More than 750 million people worldwide have either impaired fasting glucose, impaired glucose tolerance or diabetes, and it is estimated that this number will continue to rise progressively in the foreseeable future. Compared to unaffected people, these dysglycaemic individuals suffer from premature cardiovascular disease, kidney disease, cognitive decline, premature mortality and a variety of other long-term health consequences. The subset with diabetes also experience impaired quality of life from the symptoms of high blood sugar levels as well as a higher risk of blindness, kidney failure, amputations and nerve damage than unaffected individuals.

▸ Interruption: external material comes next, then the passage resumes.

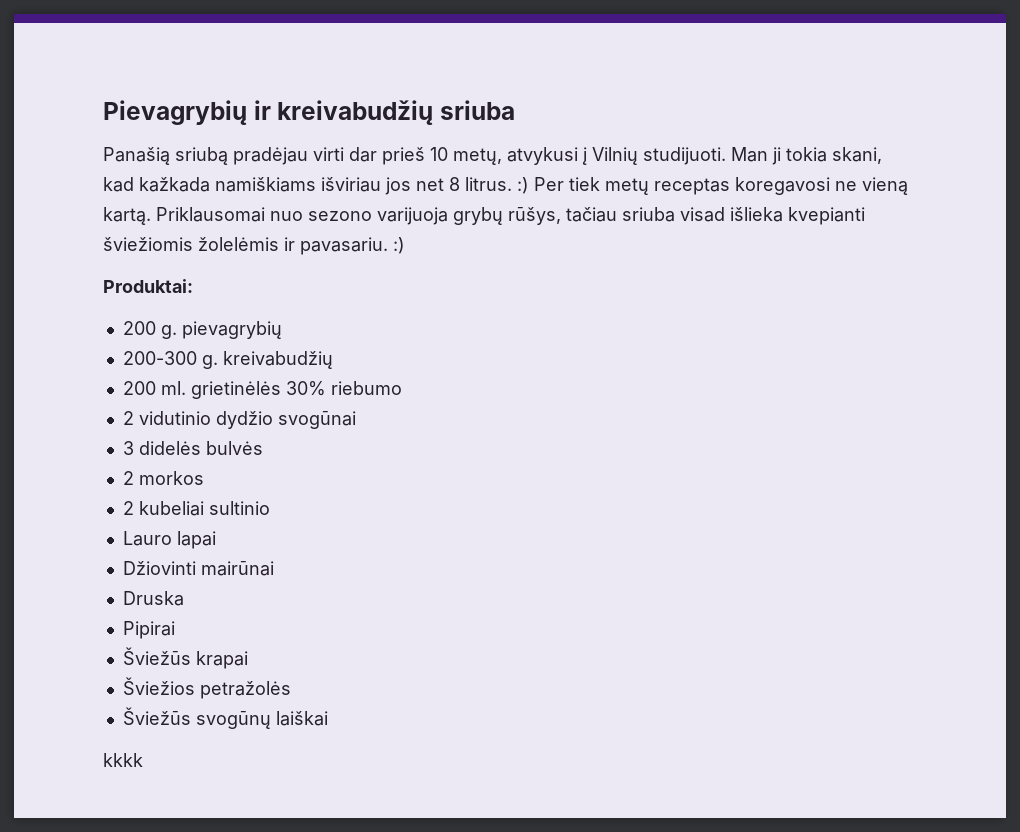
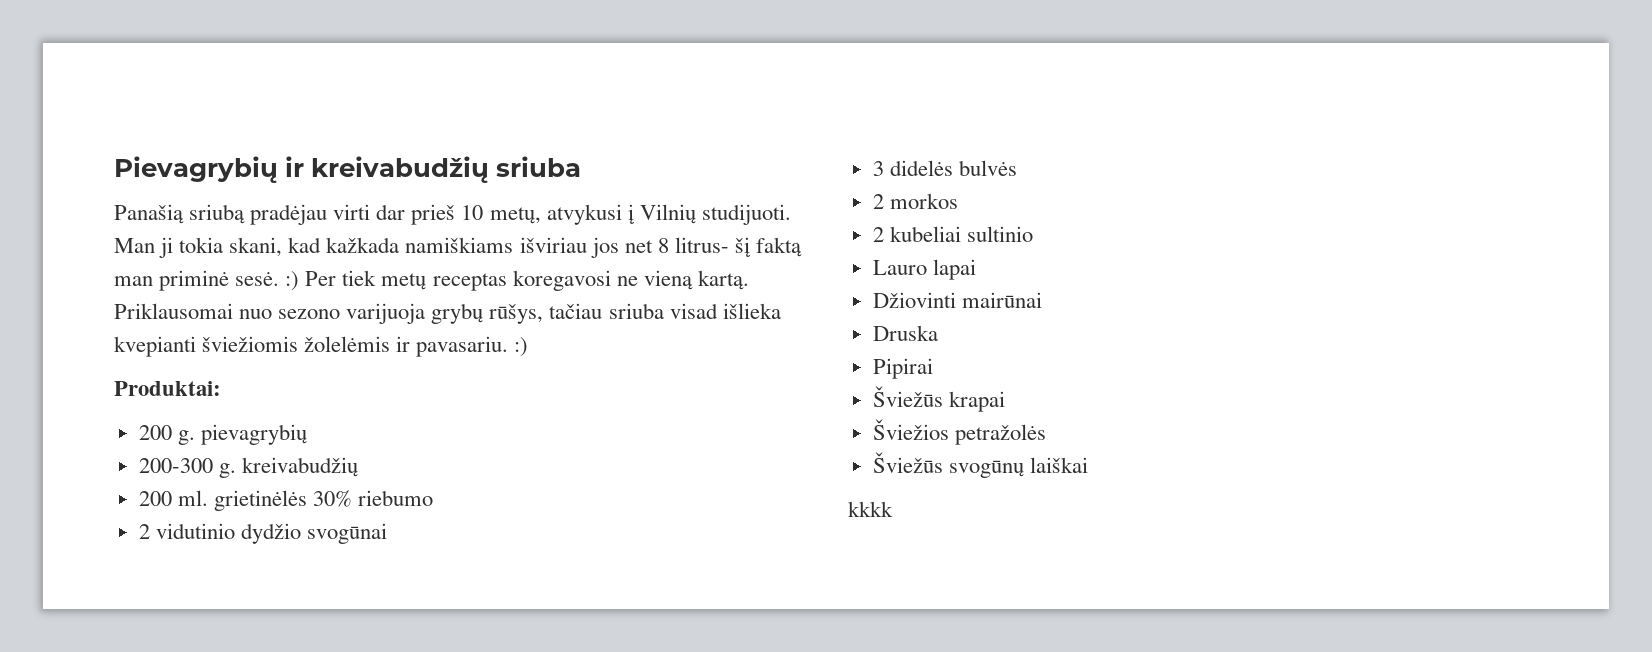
[465,177,512,191] litrus. -> [674,237,802,257] [114,270,280,291] litrus- šį faktą man priminė sesė.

Why is dysglycaemia linked to long-term serious health problems?
There are several explanations for the adverse health consequences of dysglycaemia. Whereas most scientists agree that the prolonged exposure of tissue beds to elevated glucose levels is an important part of the explanation, the exact mechanism through which glucose causes damage and the role of the many metabolic abnormalities that are associated with the elevated glucose levels remains the focus of much research worldwide.

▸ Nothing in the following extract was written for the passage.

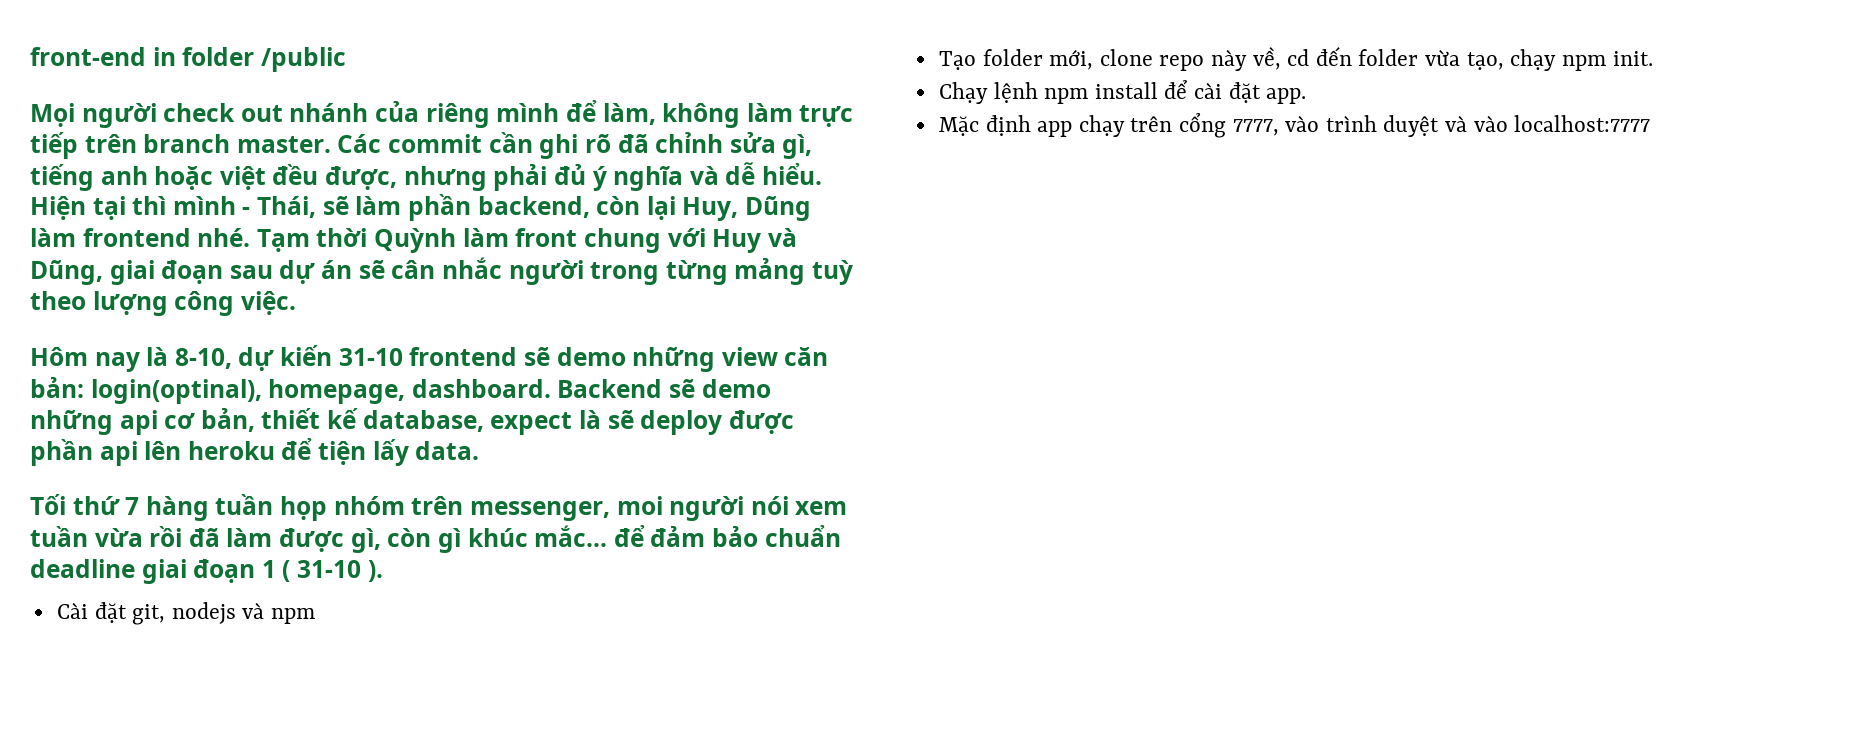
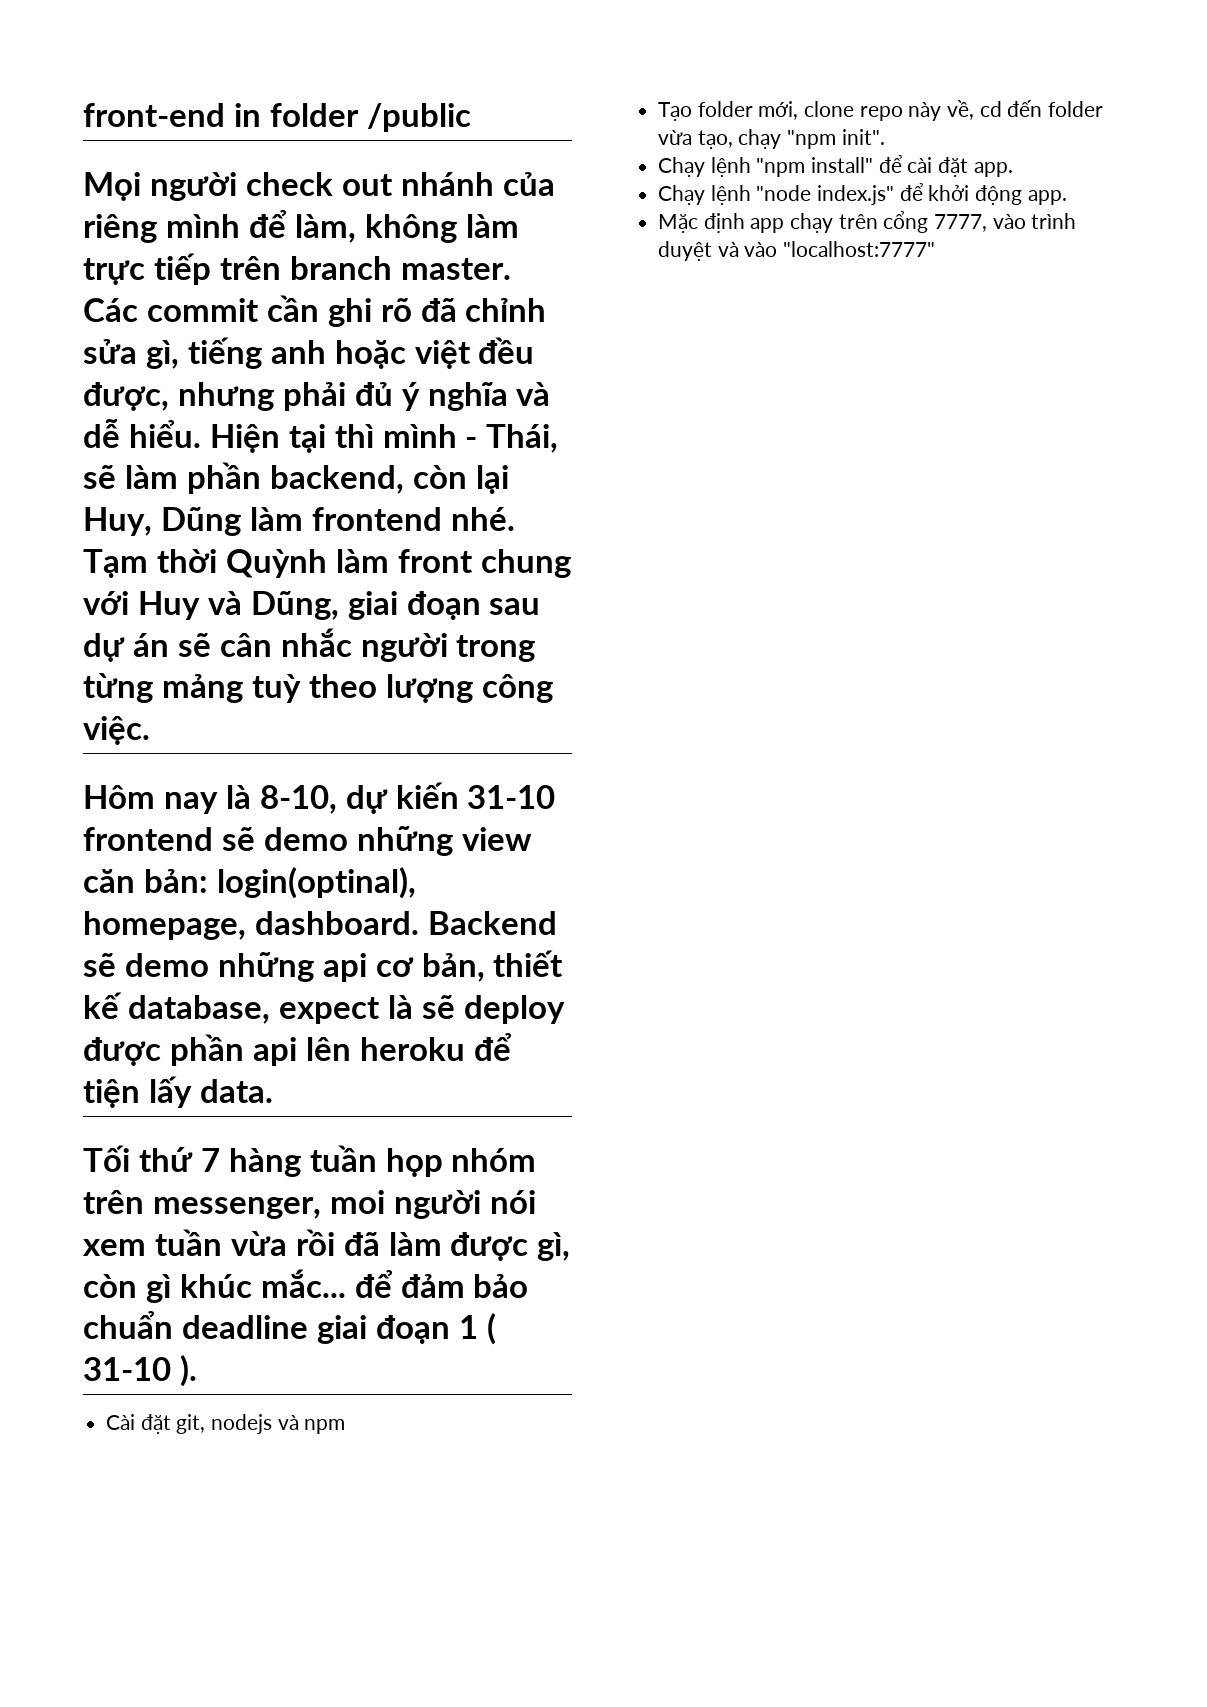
[1561,51,1653,71] [938,82,1158,104] npm init. // Chạy lệnh npm install -> [787,129,885,149] [658,157,874,177] "npm init". // Chạy lệnh "npm install"
(1307, 96) none -> [658,183,1067,205] // Chạy lệnh "node index.js" để khởi động app.
[1514,115,1651,132] localhost:7777 -> [783,241,936,257] "localhost:7777"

The ORIGIN of Gerstein and Paré’s Collaboration
Gerstein and Paré are currently analysing blood and genetic material obtained from a subset of participants in a recently completed international clinical trial called “ORIGIN” that was led by Gerstein and conducted between 2002 and 2012 in 12,537 people with dysglycaemia located in 40 countries. Published in 2012, the ORIGIN trial demonstrated that insulin has a neutral effect on serious health outcomes during more than six years of treatment. Their current collaboration focuses on the analyses of blood that was stored from a subset of 8,401 of these participants and the genetic material from a further subset of 5,000.
Analysis of the data has been for the following purposes: 1) to find biomarkers that can be used to identify and predict serious health outcomes – these need to be suitable for addition into routine medical data collection, and provide greater insight than current routinely collected data; 2) to find novel genetic variants that have been shown to cause cardiovascular problems (using a technique known as Mendelian randomisation); 3) to find novel biomarkers for already widely used medicines; and 4) to identify genetic and metabolic pathways that can lead to serious health problems and that may account for the benefit of some medications.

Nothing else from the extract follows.